Alex stops in place.
“Take it easy, Alex,” she says, biting her lip. “I’m joking.” However, there is no play in her face. Slowly, his shoulders ease up, a look of tight-lipped embarrassment replacing his anger.
“I guess I’m grateful he came,” Maya says. “His name was Truman—like the president. He drank the vodka and ate the food—he put away everything, the plates were empty. He talked nonstop. About this restaurant and that restaurant, and June—the woman chef. They’d had an affair. She was the only not-beautiful woman he’d slept with, because she was that good, meaning in the kitchen. He said these words at my table. No one else spoke except Dima. He and Dima, he and Dima—just shouting at each other in this happy, drunk way. At first, I was happy because I thought Dima was warming him up, but soon I realized they’d both completely forgotten why we were there. They kept pouring glasses for each other, but not for anyone else. The rest of us just sat there. I lost my appetite. The guy got so drunk we had to load him into a taxi. I had to—because Dima was like a block of stone on the sofa, drunk himself. I never heard from him again, Truman, I mean. I was too embarrassed to call June. I’m glad I didn’t. This entire idea—I’m embarrassed to think of it. You’re the only nice thing that came out of that day, Alex.”

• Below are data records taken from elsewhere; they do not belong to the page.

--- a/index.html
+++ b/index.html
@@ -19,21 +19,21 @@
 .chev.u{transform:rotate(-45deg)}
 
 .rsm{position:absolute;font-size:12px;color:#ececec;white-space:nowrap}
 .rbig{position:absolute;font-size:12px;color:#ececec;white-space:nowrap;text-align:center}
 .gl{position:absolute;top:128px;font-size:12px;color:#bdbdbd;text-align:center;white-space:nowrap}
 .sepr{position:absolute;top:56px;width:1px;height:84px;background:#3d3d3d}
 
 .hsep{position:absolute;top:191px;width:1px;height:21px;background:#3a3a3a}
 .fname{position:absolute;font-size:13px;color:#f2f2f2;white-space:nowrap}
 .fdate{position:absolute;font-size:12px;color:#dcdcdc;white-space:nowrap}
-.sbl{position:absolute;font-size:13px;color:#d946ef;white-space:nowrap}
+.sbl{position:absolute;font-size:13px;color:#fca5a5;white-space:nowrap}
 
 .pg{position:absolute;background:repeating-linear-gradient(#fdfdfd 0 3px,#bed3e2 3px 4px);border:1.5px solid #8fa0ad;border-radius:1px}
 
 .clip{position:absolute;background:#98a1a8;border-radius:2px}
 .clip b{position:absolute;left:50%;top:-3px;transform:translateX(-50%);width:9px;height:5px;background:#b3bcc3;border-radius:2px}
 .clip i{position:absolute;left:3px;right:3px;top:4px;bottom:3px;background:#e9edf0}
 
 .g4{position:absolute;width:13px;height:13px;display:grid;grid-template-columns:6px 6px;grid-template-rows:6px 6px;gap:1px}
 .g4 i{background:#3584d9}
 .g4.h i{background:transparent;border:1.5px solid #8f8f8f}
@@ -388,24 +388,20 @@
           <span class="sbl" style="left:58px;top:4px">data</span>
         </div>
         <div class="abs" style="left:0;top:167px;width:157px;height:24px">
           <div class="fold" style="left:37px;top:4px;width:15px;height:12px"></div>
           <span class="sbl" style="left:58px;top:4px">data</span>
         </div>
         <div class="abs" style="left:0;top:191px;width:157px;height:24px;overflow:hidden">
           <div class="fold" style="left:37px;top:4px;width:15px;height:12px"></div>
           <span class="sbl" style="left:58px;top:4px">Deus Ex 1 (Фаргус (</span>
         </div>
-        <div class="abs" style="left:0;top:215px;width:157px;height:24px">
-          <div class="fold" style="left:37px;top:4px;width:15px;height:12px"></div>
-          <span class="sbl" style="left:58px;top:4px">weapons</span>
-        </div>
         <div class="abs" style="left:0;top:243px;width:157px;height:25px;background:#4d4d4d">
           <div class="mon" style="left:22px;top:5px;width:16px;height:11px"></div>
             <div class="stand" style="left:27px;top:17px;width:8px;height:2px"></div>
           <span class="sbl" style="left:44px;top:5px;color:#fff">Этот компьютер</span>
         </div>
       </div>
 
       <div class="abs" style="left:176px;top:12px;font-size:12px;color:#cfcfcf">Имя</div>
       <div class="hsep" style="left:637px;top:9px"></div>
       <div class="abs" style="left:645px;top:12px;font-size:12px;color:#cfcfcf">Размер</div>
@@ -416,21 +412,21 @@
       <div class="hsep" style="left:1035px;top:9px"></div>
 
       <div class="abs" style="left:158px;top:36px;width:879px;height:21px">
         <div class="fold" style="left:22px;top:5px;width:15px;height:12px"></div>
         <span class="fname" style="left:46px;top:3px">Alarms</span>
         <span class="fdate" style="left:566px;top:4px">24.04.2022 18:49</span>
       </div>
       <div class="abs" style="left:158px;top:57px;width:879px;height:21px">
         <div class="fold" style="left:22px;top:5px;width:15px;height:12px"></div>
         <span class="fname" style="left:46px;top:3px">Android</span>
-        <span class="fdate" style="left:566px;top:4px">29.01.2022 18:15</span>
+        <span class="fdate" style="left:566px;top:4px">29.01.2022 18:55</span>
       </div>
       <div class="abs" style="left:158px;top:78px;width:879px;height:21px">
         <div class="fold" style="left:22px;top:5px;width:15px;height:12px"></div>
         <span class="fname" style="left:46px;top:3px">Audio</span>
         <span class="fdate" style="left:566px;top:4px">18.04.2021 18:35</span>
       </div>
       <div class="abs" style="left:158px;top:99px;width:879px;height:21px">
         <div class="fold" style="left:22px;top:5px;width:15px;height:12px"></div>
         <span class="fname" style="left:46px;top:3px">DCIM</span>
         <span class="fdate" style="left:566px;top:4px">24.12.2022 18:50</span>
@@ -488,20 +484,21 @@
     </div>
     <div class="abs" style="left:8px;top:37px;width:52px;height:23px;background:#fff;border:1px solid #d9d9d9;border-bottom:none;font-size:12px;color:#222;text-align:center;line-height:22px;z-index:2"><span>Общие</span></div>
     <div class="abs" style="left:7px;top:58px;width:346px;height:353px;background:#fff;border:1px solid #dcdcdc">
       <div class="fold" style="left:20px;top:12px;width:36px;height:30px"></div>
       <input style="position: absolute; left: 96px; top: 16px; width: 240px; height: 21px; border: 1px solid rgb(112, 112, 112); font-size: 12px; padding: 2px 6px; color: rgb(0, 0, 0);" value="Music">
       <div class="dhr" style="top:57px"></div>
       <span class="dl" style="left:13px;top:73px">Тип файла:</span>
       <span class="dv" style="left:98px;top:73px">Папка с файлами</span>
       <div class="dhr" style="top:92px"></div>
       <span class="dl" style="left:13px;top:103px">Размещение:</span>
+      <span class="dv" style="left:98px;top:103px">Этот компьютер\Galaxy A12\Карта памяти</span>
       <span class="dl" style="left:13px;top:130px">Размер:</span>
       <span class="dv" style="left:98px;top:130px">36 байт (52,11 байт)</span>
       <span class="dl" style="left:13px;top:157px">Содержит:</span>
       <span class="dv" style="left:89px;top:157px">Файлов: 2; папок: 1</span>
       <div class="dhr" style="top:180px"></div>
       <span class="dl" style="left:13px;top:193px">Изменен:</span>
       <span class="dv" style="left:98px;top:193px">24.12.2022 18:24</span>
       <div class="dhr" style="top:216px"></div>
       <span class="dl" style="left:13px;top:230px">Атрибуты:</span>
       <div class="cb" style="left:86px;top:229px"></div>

Now Alex is livid at himself for not asking about the dinner a month, two, three months ago. Maya’s story makes him want to ask so many questions, issue so many apologies, direct toward himself so many chidings, that he makes the heroic decision to do none of it. He doesn’t think, he acts. He is dizzy with fear because his hand is reaching out to touch Maya’s hip. Because as it lands there, he feels under his fingers and the
flimsy ply of her dress the outline of her underwear and how tightly it presses into her skin. And he imagines the pink grooves left on the skin. And he imagines the skin.
She doesn’t recoil, and this restores some of his confidence. No matter what, he thinks, he will always be grateful to her for having elicited this. Even if she tells Dima, this can’t be taken away. Whatever Alex was beginning to sink into before he met Maya doesn’t matter because she’s pulled him out. That’s why he loves her. Yes, he loves her.
“I was wondering when you would finally . . .” She trails off.
“I am finally . . .” He repeats her words, because it is all he can do. She laughs. This laugh is the nicest thing ever to happen to him. The hip, the laugh, the sun—he feels ransomed. The day burns with a dull roar.
“I am leaving in three weeks,” she says with the resignation that was one of the first things Alex noticed about her. He envies her weariness, the certainty even if the certainty is in disappointment, at the same time as he wishes to destroy it, to replace it with delight. He has seen Maya express irony, and cynicism, and humor, but never delight.
“I thought you would say something about Dima,” he says.
“I am leaving in three weeks and something about Dima.”
“You don’t have to leave.”
“Do your parents have friends in the visa section?”
“Then let’s spend three weeks together.”
“You are charming, Alex. And I like you. But I am not going to break Dima’s heart for three weeks with you.”
“Would Dima’s heart break?” Alex says.
“You’re right,” she smiles. “But still.”
He ignores the sting of the rejection. The sting of—brazen, truth-telling Maya, too mindful of Dima’s feelings to hurt them. But what about Alex’s?
“Dima is not a Jew,” Alex says savagely.
She laughs and looks at the water. “It’s true, I would like to marry a Jew. But Dima and I are not going to get married.”